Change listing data

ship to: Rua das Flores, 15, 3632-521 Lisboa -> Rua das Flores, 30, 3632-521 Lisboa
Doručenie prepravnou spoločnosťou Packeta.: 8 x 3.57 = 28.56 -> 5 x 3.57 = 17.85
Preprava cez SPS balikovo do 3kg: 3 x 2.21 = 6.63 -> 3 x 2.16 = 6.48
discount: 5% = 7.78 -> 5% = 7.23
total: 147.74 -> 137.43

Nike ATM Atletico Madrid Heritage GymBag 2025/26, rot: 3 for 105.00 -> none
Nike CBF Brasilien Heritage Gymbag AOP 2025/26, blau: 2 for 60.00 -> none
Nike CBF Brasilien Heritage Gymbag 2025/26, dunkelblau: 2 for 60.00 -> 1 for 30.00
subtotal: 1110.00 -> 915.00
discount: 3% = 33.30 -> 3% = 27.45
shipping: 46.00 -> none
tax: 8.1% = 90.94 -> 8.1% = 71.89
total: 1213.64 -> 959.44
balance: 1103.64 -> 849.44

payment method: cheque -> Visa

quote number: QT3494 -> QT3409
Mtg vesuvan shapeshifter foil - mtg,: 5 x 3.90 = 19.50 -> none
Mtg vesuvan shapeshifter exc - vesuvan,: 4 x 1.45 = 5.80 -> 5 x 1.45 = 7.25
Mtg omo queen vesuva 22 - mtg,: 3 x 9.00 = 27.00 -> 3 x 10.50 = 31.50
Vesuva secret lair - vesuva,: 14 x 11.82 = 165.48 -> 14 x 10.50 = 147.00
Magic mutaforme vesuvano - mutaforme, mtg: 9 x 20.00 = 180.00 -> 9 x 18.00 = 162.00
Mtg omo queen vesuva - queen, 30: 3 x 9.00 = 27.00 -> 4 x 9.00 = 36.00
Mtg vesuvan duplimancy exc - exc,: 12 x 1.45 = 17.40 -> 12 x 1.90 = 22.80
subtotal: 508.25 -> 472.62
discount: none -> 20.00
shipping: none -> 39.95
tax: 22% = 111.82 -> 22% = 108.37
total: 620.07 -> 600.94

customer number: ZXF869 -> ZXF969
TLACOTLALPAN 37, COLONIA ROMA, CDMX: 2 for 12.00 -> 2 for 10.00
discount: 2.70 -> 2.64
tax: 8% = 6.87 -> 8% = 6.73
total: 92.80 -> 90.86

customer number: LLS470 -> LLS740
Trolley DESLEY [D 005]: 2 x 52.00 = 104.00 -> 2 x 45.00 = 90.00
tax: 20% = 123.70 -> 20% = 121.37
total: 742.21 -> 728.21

• WHAT YOU HAVE TO DO:
In the entries, find every line holding "customer" and copy it.

• RESPONSE TO THIS EXERCISE:
customer number: ZXF869 -> ZXF969
customer number: LLS470 -> LLS740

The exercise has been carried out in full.